TIPS TO WORK WITH COMERCIAL PATTERNS
Hello friends, I have been working on a top that I would like to wear in my third year of mother's day, but I was a little worried if I was going to finished on time because I have a little guy and definitely all my attention is form him. I feel so happy when he takes his evening nap and I can work on a project and write about it in my blog.
the pattern I have been working is the McCall 7162, it is easy to do but the fabric I chose was not the easiest. (challis)
would you believe me if I tell you how much I thought about making this top?! usually I like to work with the vogue patterns because I don't have to make so many changes, but this time I took it as a challenge and I decided to write a post to help others out there with my tips.
+ the first thing you need to do to work with a commercial pattern and make sure that you are not going to be working in something that would end up needing to many changes is: take your measurements for a top you usually need the measurement of your bust and waist. so you can find out in the envelope of your pattern, which is your size.
+ the fact that you already know your measurements and realize that you are size 14 for example, it doesn't mean that the top is going to be a close fit as it looks in the picture; So for a close fit you need to take your breast and waist measurements and divide it by 4.
why 4? because the patterns has 2 fronts and 2 backs even if it says on fold.
+ example: I am a size 14, my breast is 36" and my waist is 28" so if I divide my breast measurement by 4 is 9'. so I expect my pattern to have 9'to 9 1/4" in the bust line, so I wont look like I have the shirt of somebody else. if my pattern happens to have more than 9 1/4" in each side of the pattern, it would be more than 1"ease in the total bust line, so it will look like a blouse with a lot of gap in it.
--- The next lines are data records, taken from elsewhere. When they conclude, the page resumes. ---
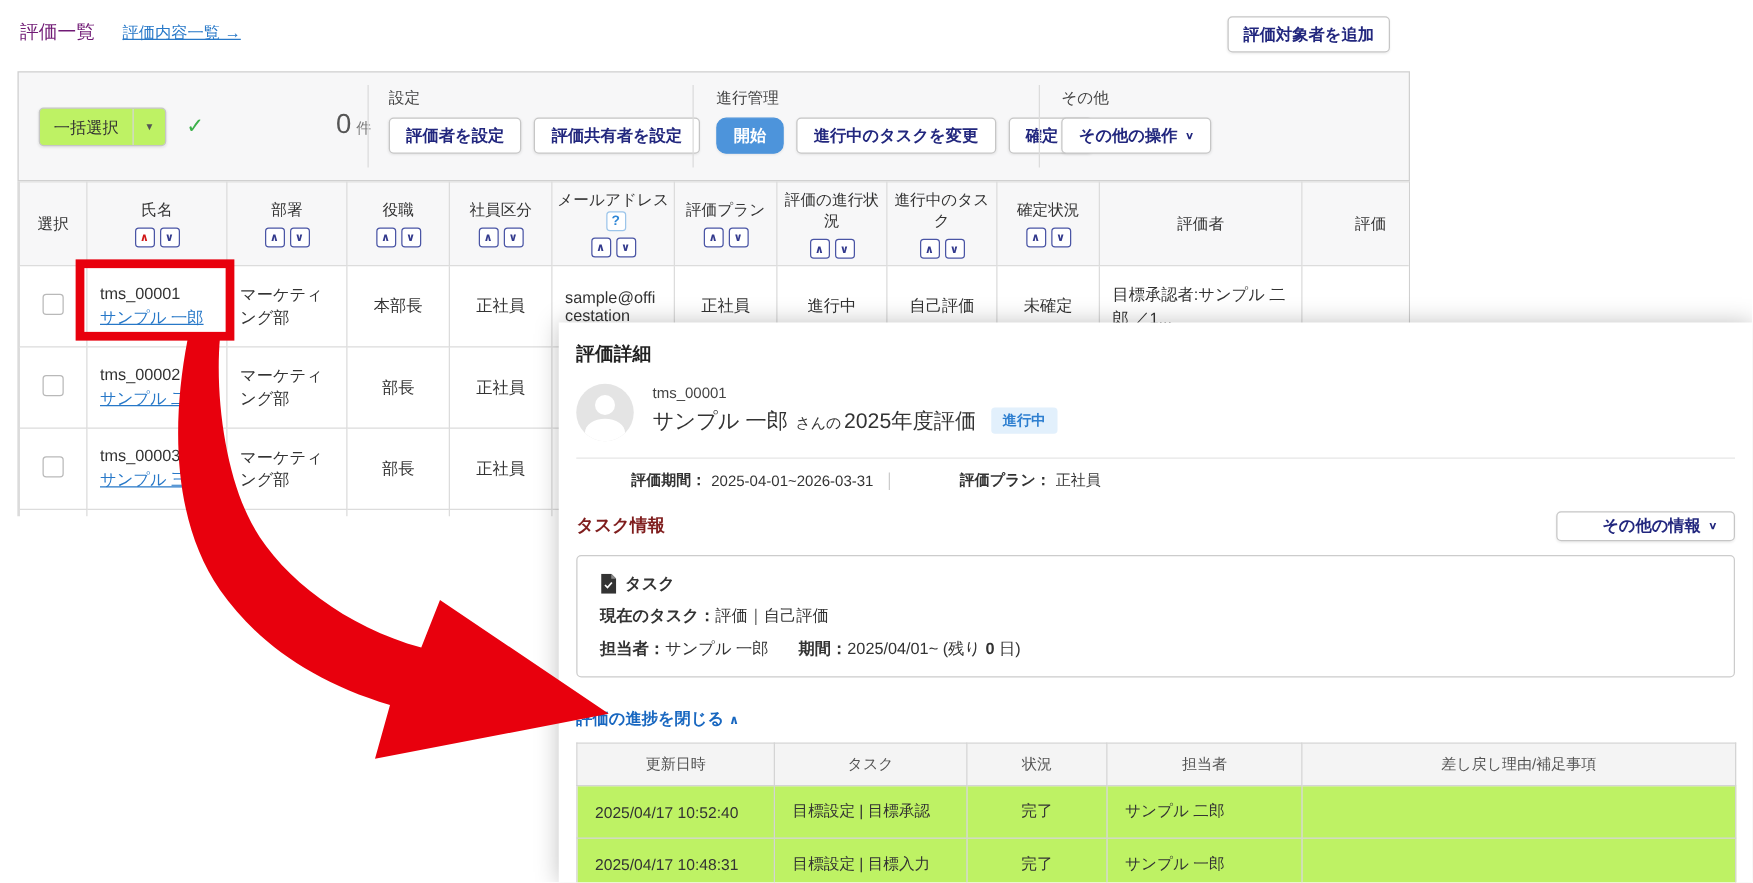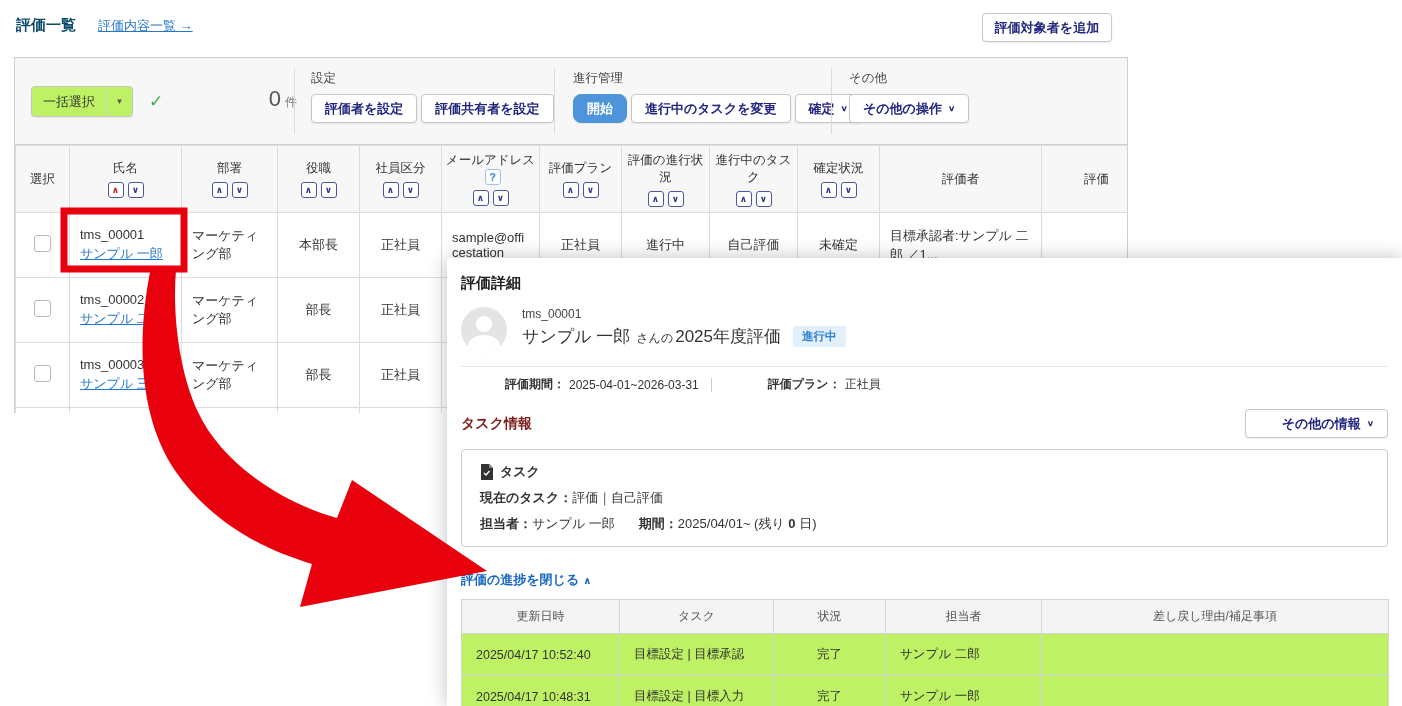--- a/index.html
+++ b/index.html
@@ -10,7 +10,7 @@
 
   
   .page-header { position:absolute; left:16px; top:16px; display:flex; align-items:center; gap:22px; }
-  .page-title { font-size:15px; font-weight:bold; color:#0c4a6e; }
+  .page-title { font-size:15px; font-weight:normal; color:#701a75; }
   .subtitle-link { font-size:13px; color:#2778c8; text-decoration:underline; cursor:pointer; }
   .add-btn { position:absolute; left:982px; top:13px; width:130px; height:30px; }
 

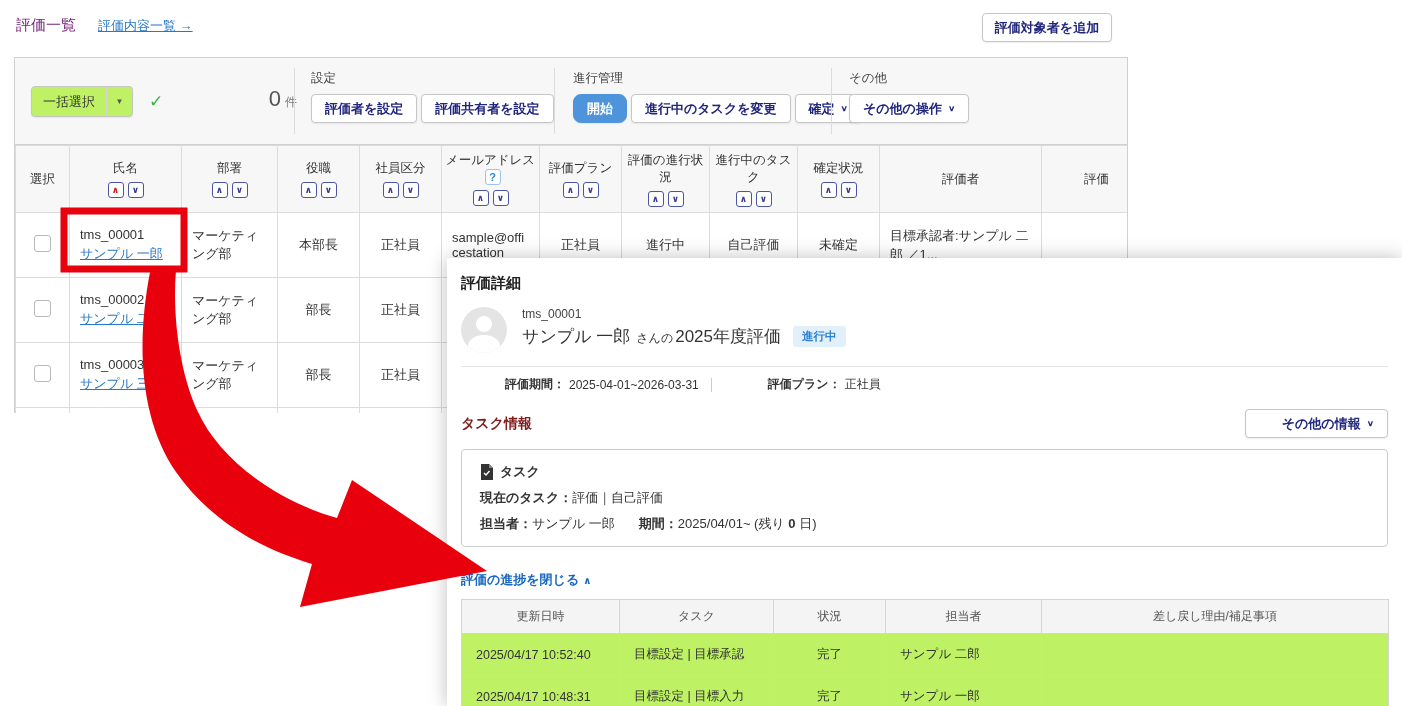--- a/index.html
+++ b/index.html
@@ -26,7 +26,7 @@
              background:#f7f7f8; border:1px solid #d0d0d0; }
   .tb-div { position:absolute; top:10px; bottom:10px; width:1px; background:#dcdcdc; }
   .tb-group-label { position:absolute; top:12px; font-size:12.5px; color:#444; }
-  .tb-row { position:absolute; top:36px; display:flex; gap:4px; }
+  .tb-row { position:absolute; top:36px; display:flex; gap:10px; }
 
   .bulk-select { position:absolute; left:16px; top:28px; height:31px; display:flex;
                  background:#bef264; border:1px solid #c6c6c6; border-radius:4px; overflow:hidden;

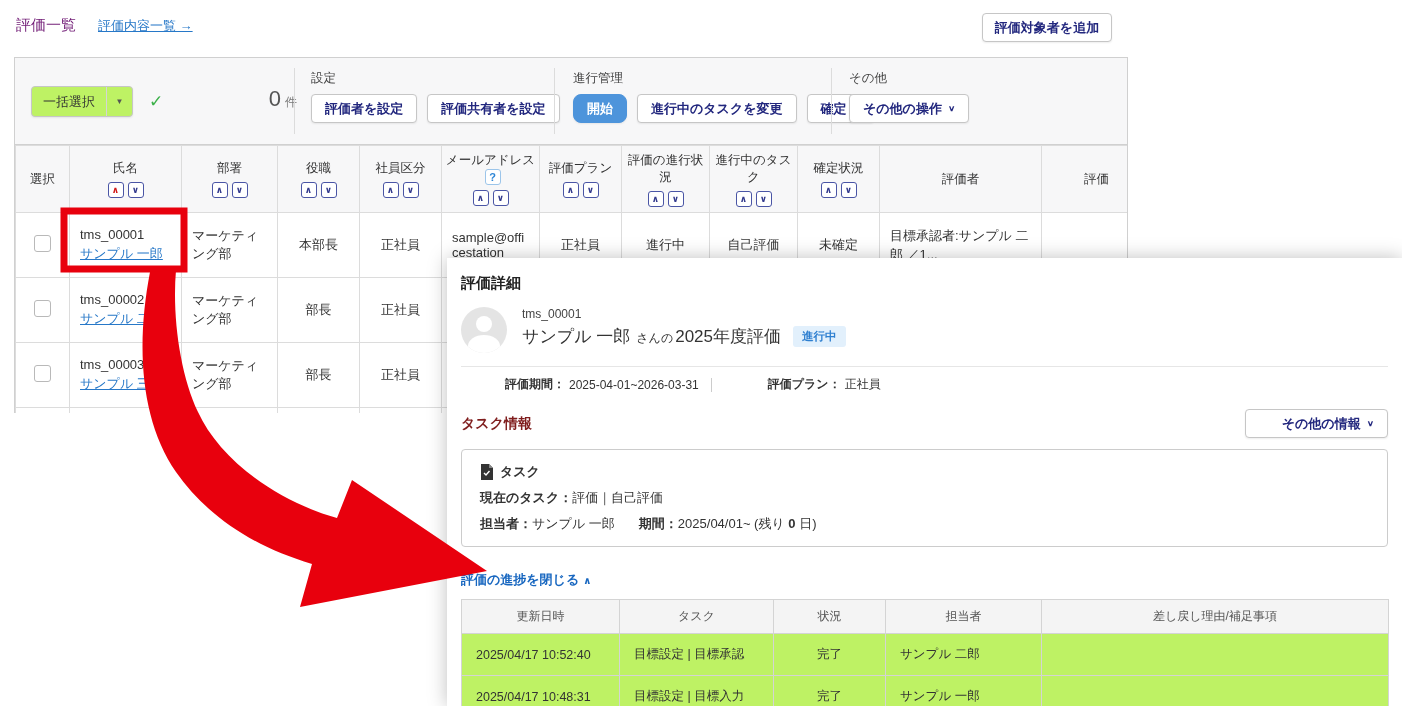--- a/index.html
+++ b/index.html
@@ -82,7 +82,7 @@
   .meta-sep { width:1px; height:14px; background:#ccc; margin:0 12px; }
   .section-row { display:flex; justify-content:space-between; align-items:center; margin-top:16px; }
   .section-title { font-size:14px; font-weight:bold; color:#7f1d1d; }
-  .more-info-btn { height:29px;padding-left:36px; }
+  .more-info-btn { height:24px;padding-left:36px; }
   .task-card { margin-top:11px; border:1px solid #ccc; border-radius:4px; padding:13px 18px; }
   .task-line { display:flex; align-items:center; font-size:13px; margin-top:8px; }
   .task-line:first-child { margin-top:0; }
In the following picture, I show you my bust line in the horizontal red line. I was finding out how much ease my size 14 had. After measuring, I realize that the measurements with ease and seam allowance for me was the size 12.
the horizontal red line goes from center front to the under arm, I leave the seam allowance of 5/8"for the pattern and is there where I came to the conclusion of needing to work in the size 12.
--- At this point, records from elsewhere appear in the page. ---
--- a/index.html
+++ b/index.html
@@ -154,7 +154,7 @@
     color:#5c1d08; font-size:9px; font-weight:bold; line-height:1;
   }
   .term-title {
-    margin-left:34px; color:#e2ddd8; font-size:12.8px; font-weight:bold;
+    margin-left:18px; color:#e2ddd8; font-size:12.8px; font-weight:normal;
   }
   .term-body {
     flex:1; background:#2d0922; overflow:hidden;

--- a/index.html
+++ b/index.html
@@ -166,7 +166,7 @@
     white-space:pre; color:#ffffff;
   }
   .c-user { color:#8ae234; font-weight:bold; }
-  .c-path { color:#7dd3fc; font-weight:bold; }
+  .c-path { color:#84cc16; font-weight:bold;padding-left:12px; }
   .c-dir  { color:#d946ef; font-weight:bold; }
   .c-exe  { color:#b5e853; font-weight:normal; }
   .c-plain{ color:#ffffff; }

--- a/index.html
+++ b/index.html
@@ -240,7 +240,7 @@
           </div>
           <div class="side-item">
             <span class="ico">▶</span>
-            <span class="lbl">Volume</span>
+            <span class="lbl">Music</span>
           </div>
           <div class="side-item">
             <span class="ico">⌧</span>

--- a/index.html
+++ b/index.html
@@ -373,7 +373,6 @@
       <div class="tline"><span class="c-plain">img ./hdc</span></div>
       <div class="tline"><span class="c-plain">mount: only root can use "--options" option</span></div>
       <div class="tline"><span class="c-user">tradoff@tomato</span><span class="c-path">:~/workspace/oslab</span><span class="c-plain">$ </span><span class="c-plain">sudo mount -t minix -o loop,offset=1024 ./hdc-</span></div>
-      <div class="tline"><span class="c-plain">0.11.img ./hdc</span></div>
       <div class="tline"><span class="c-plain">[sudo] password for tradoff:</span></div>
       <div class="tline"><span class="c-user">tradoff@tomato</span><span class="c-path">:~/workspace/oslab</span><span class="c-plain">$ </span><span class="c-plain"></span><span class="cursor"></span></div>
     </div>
following these tips that I am giving you, are going to save you plenty of time sewing that could end up being reaped and working in the smaller size. so I really suggest to:
take your measurements.
find out which is your size in the pattern.
divide your measurement by 4
measure the pattern in your size to know how much ease has and don't include the seam allowance.
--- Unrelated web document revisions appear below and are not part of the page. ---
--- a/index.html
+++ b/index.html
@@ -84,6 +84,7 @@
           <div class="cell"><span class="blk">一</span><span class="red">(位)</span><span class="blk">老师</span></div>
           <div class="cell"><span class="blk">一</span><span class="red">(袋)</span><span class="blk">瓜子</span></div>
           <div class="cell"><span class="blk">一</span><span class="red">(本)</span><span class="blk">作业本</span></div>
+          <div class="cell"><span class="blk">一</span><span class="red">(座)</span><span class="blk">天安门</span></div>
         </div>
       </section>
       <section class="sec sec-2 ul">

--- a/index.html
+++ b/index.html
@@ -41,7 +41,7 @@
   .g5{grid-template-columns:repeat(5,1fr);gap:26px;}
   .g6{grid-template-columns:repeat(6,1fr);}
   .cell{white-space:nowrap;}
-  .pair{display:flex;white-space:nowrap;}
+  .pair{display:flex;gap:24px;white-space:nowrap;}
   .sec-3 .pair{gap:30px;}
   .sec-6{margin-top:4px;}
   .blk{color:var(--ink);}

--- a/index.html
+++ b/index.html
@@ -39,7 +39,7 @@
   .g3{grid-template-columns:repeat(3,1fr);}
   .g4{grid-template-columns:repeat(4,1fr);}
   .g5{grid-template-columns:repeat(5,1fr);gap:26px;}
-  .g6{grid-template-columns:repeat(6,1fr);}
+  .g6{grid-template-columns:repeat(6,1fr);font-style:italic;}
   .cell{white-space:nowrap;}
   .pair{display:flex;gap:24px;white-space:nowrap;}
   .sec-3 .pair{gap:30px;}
by last, just decide what size will be the best for you and your project.
These tips are ideal for those who are looking for a close fit top, but if what you desire if a bigger ease in your top, you equally need to measure, divide by 4 and add the ease needed.
I really hope that my tips are helping some of you out there, I enjoy writing about something new for you guys. I wish to the moms a very happy mother's day and God Bless you!